I'm sure the litter thing has a lot to do with the proliferation of chicken shops and fast food joints and vapes, but I honestly think it's a cultural thing and we are just dealing with millions of newish people who just don't see the big deal in dumping crap everywhere. (Sometimes it's literally crap as well.)

The fact that it's rare to see council street sweepers these days doesn't help. And bin collections are becoming so infrequent and difficult to manage that frustrated people will just dump their black bag stuff anywhere if they can't wait two weeks and have no more space for it in their own bin. Especially if they don't have a garden or a car to go to the tip with it.

Equally, for every idiot like me who runs myself ragged trying to keep up with what I can and cannot recycle and jumping whenever the council says jump over changing rules, I look around in some areas and it seems every other fucker just chucks everything including glass and mattresses and dead cats in any old bin, or on the street and the council has no choice but deal with it if they can't work out what belongs to who. Meanwhile someone doing their best like me gets their black bin uncollected one week because the lid won't fully shut, or because I didn't wheel it quite close enough to the kerb and the bin men can't possibly be expected to go three steps to retrieve it. It makes me rage. I think this is why good people have just started to give up and not give a shit any more. They've had enough of paying more and more and getting less and less, while other people make no effort and get everything for nothing.
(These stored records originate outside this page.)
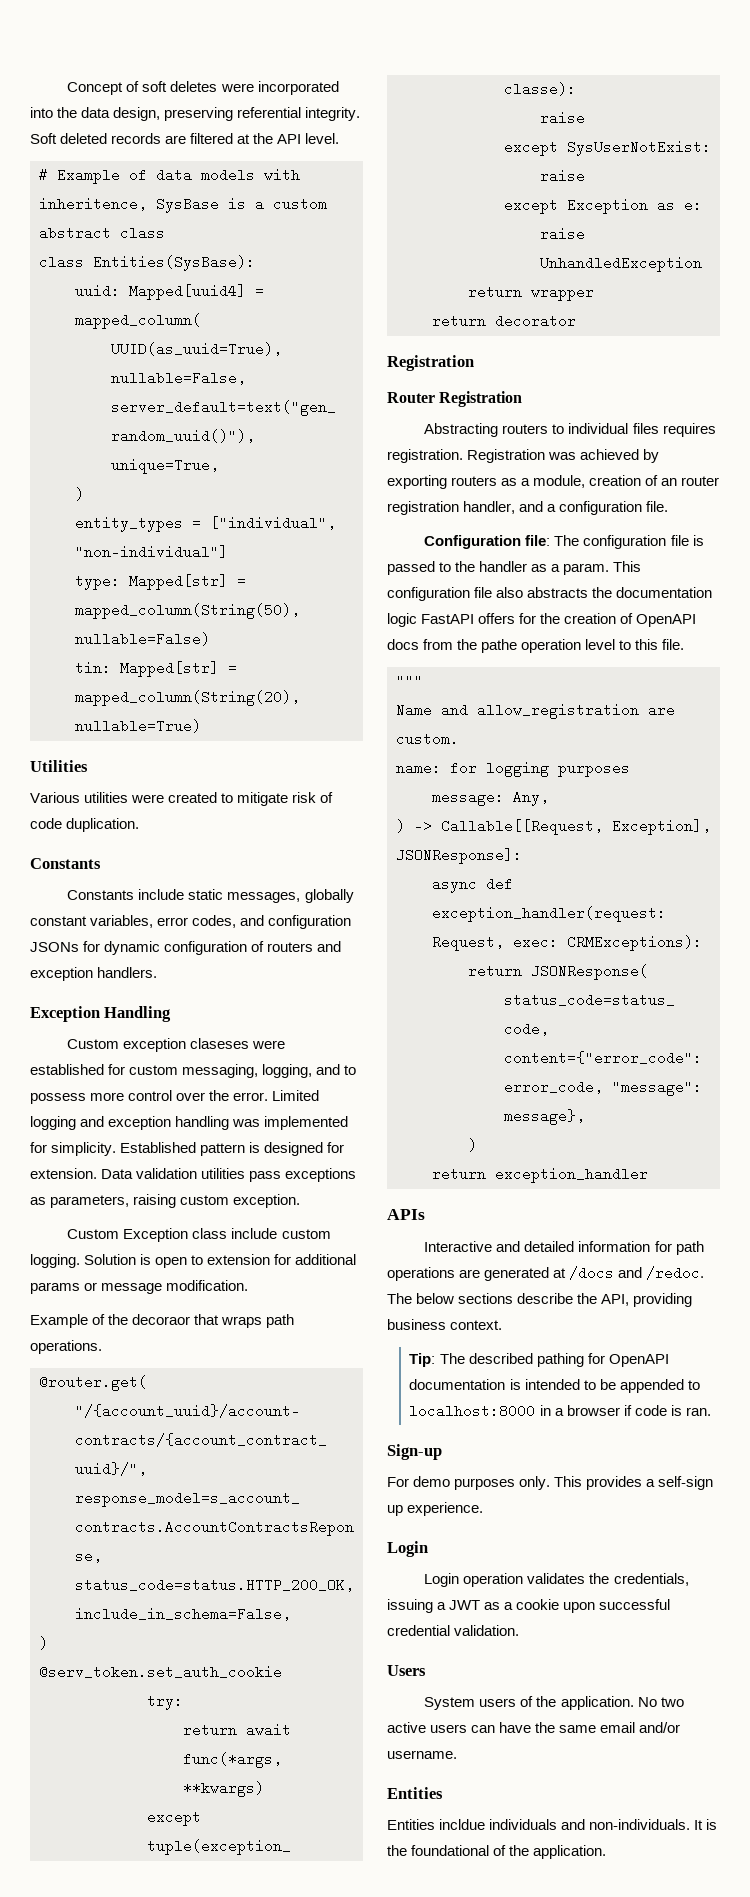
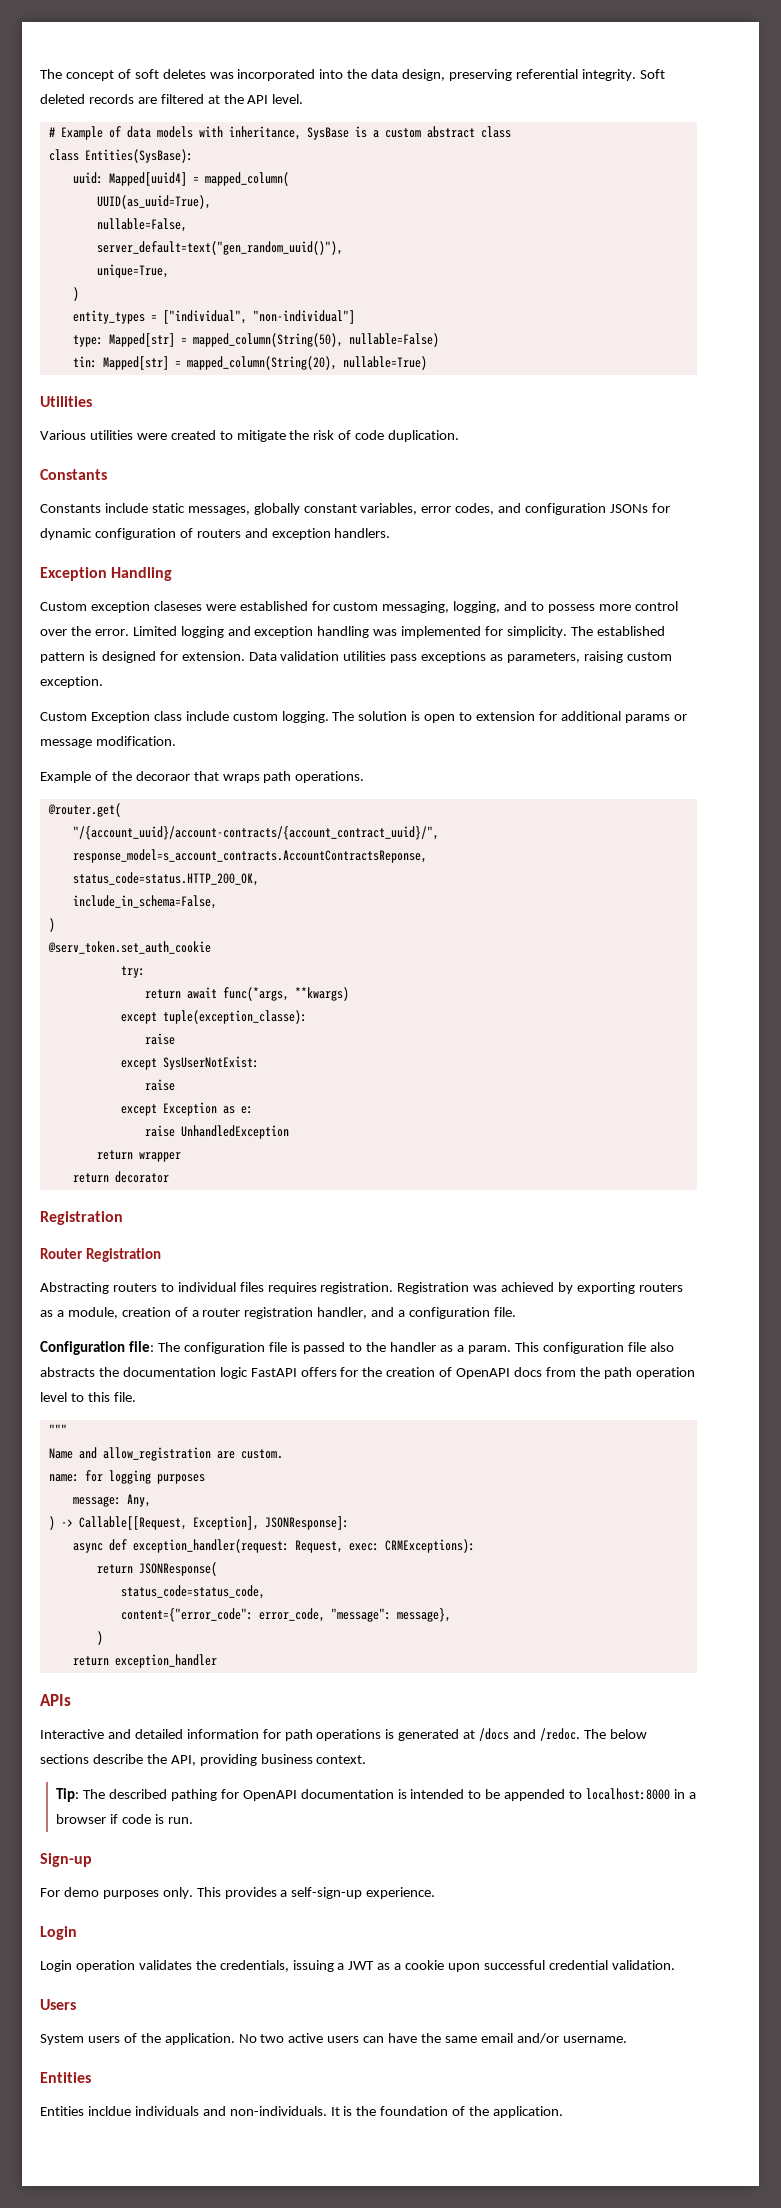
- Concept of soft deletes were incorporated into the data design, preserving referential integrity.
+ The concept of soft deletes was incorporated into the data design, preserving referential integrity.
- # Example of data models with inheritence, SysBase is a custom abstract class
+ # Example of data models with inheritance, SysBase is a custom abstract class
- Various utilities were created to mitigate risk of code duplication.
+ Various utilities were created to mitigate the risk of code duplication.
- Established pattern is designed for extension.
+ The established pattern is designed for extension.
- Solution is open to extension for additional params or message modification.
+ The solution is open to extension for additional params or message modification.
- Registration was achieved by exporting routers as a module, creation of an router registration handler, and a configuration file.
+ Registration was achieved by exporting routers as a module, creation of a router registration handler, and a configuration file.
- This configuration file also abstracts the documentation logic FastAPI offers for the creation of OpenAPI docs from the pathe operation level to this file.
+ This configuration file also abstracts the documentation logic FastAPI offers for the creation of OpenAPI docs from the path operation level to this file.
- Interactive and detailed information for path operations are generated at /docs and /redoc.
+ Interactive and detailed information for path operations is generated at /docs and /redoc.
- Tip: The described pathing for OpenAPI documentation is intended to be appended to localhost:8000 in a browser if code is ran.
+ Tip: The described pathing for OpenAPI documentation is intended to be appended to localhost:8000 in a browser if code is run.
- This provides a self-sign up experience.
+ This provides a self-sign-up experience.
- It is the foundational of the application.
+ It is the foundation of the application.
We were driving down a local A road recently and there were two men strimming and mowing the grass verge beside the road. It was absolutely FULL of litter, plastic bottles, fast food cartons and they were completely ignoring all that. Just strimming round it and through it. Not their job, obviously. They were only paid to strim grass, not actually clear up the area. Hmm But how ridiculous. It would have taken a bit longer and cost a bit more to clear the litter at the same time, but it would be far cheaper to make that all one job, than to make it a separate job entirely and then the highways agency say they can't afford to employ a second team to do it. It just exasperates me that absolutely nothing fucking well works like it should in this country any more.

Right, I've got myself all cross now. I'm going out to the pub for dinner to cheer myself up.